I. Theory

NOTE: This document is a very early sketch by a consultant/writer, placed online for collaborative writing. In no way should this document be viewed as a reflection of the overall team's sense of OpenDRI processes. DO NOT USE for operations.

2. Open Data for Resilience

Open Data for Resilience (OpenDRI) works with governments to harness the value of Open Data practices in service of more effective disaster risk management and climate change adaptation. An OpenDRI project offers a menu of DRM tactics for building high-resolution exposure data with collective action, including:

  • Collation of data and their publication in an open geodata catalogue. Data about the exposure of a nation to natural hazards are often fragmented across multiple institutions, often under policies that hinder the aggregation of those data into more comprehensive models. GIS and Data Management System (DMS) platforms that enable this kind of aggregation are also rare and (until recently) were very expensive.

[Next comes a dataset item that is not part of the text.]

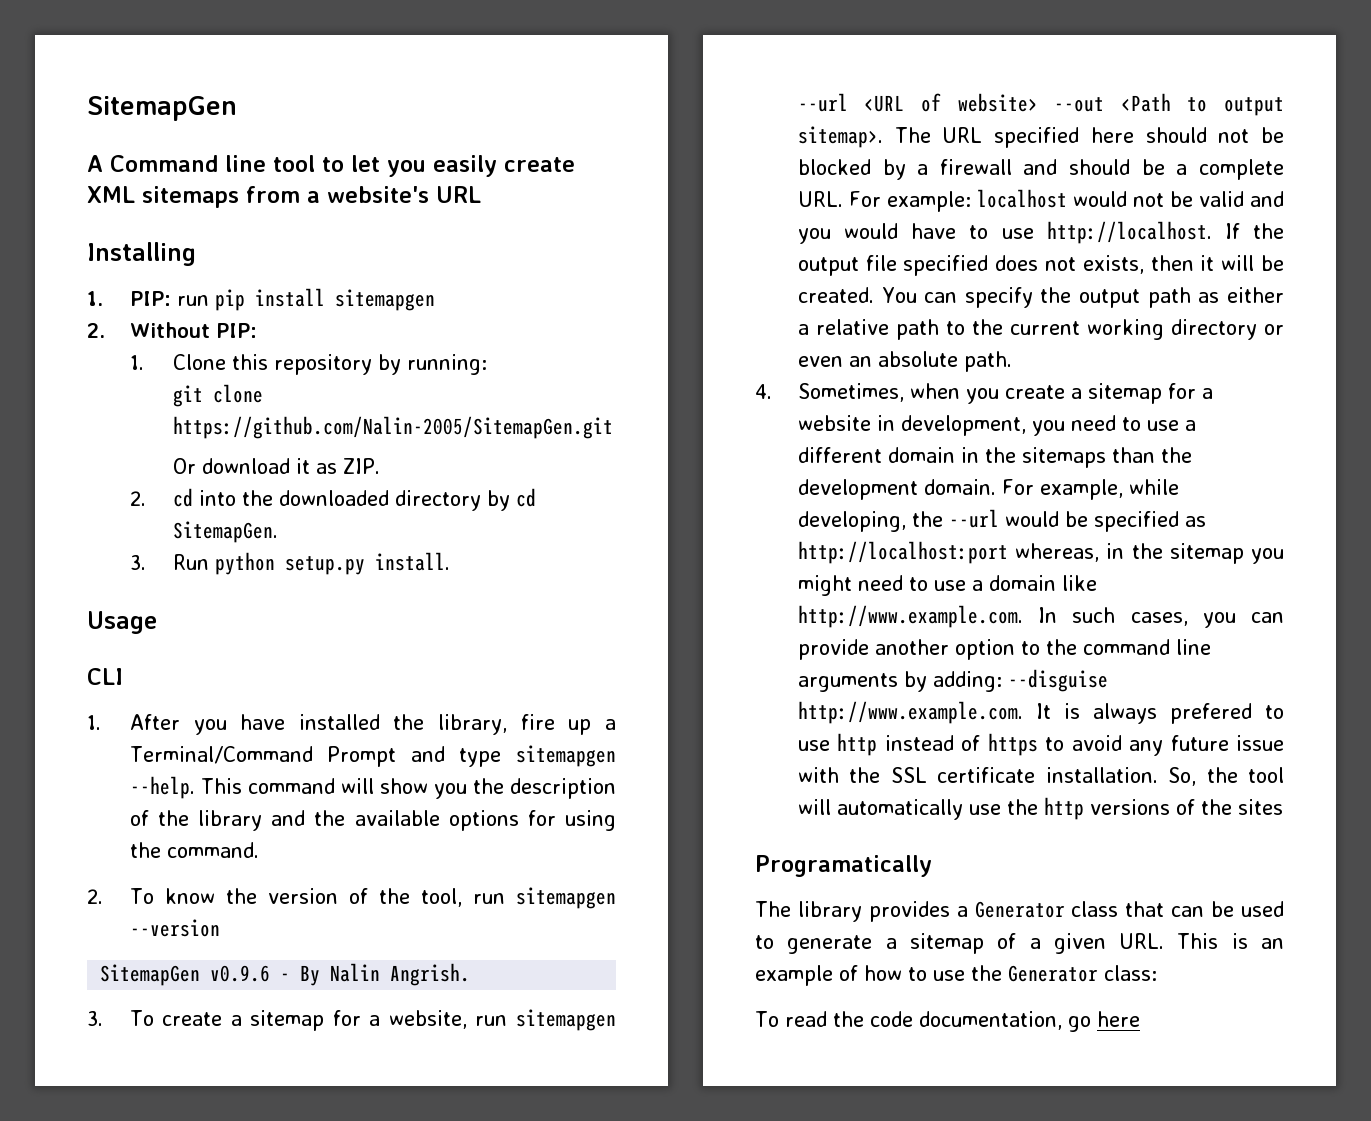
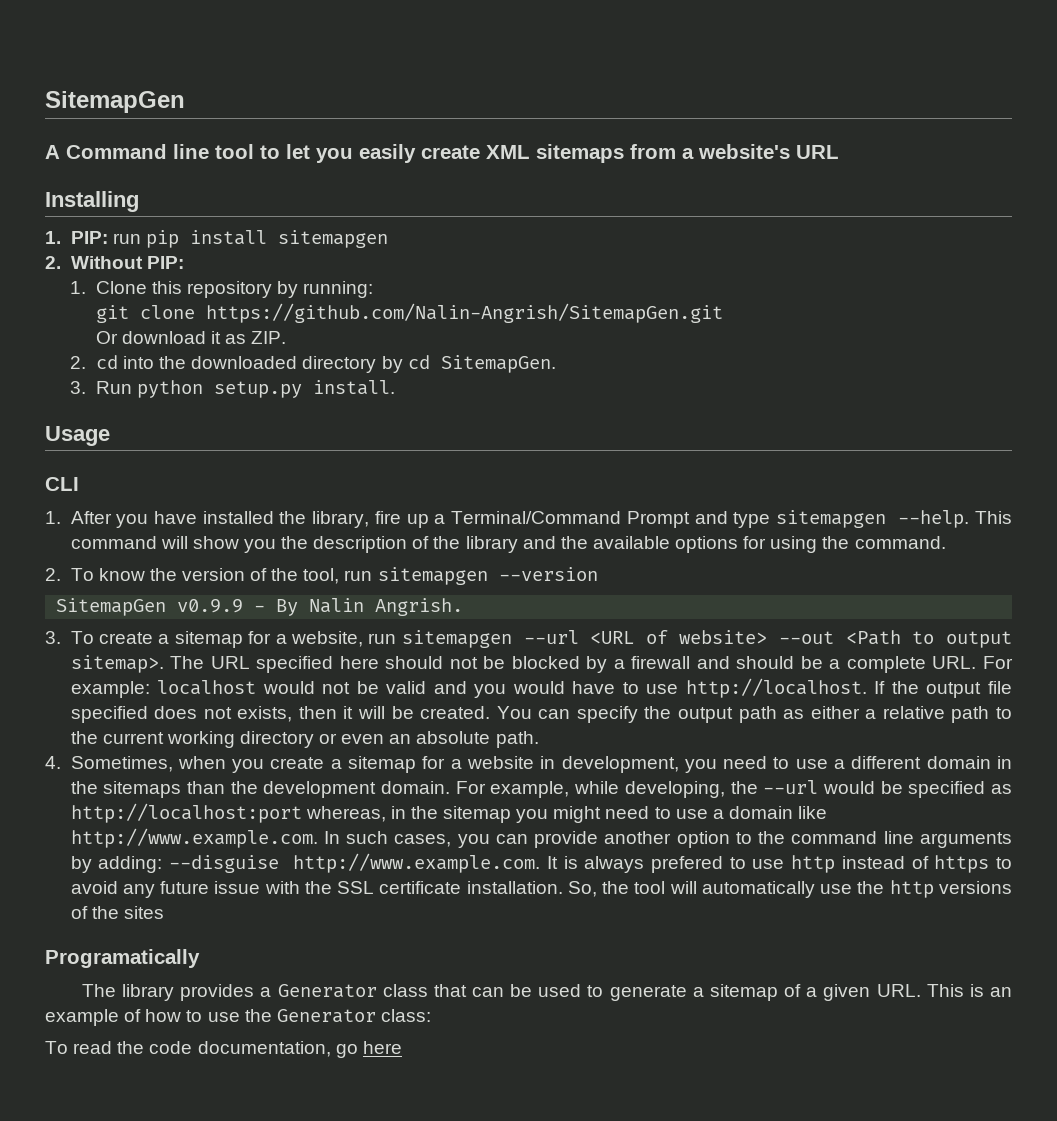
- git clone https://github.com/Nalin-2005/SitemapGen.git
+ git clone https://github.com/Nalin-Angrish/SitemapGen.git
- SitemapGen v0.9.6 - By Nalin Angrish.
+ SitemapGen v0.9.9 - By Nalin Angrish.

  • Open Data Working Groups. The development of a community between DRM practitioners is critical for fostering information sharing, providing training, and creating the network of analysts who become the primary users (and sustainers) of risk data.

  • Collection of Exposure Data with Participatory Mapping. In many places, there is no geospatial database of the built infrastructure that aggregates key attributes about its vintage, construction materials, elevation, or number of stories. OpenDRI works with communities to build this asset database from the bottom-up using low-cost participatory mapping techniques, where collection and curation of the data is done by the communities that those data describe.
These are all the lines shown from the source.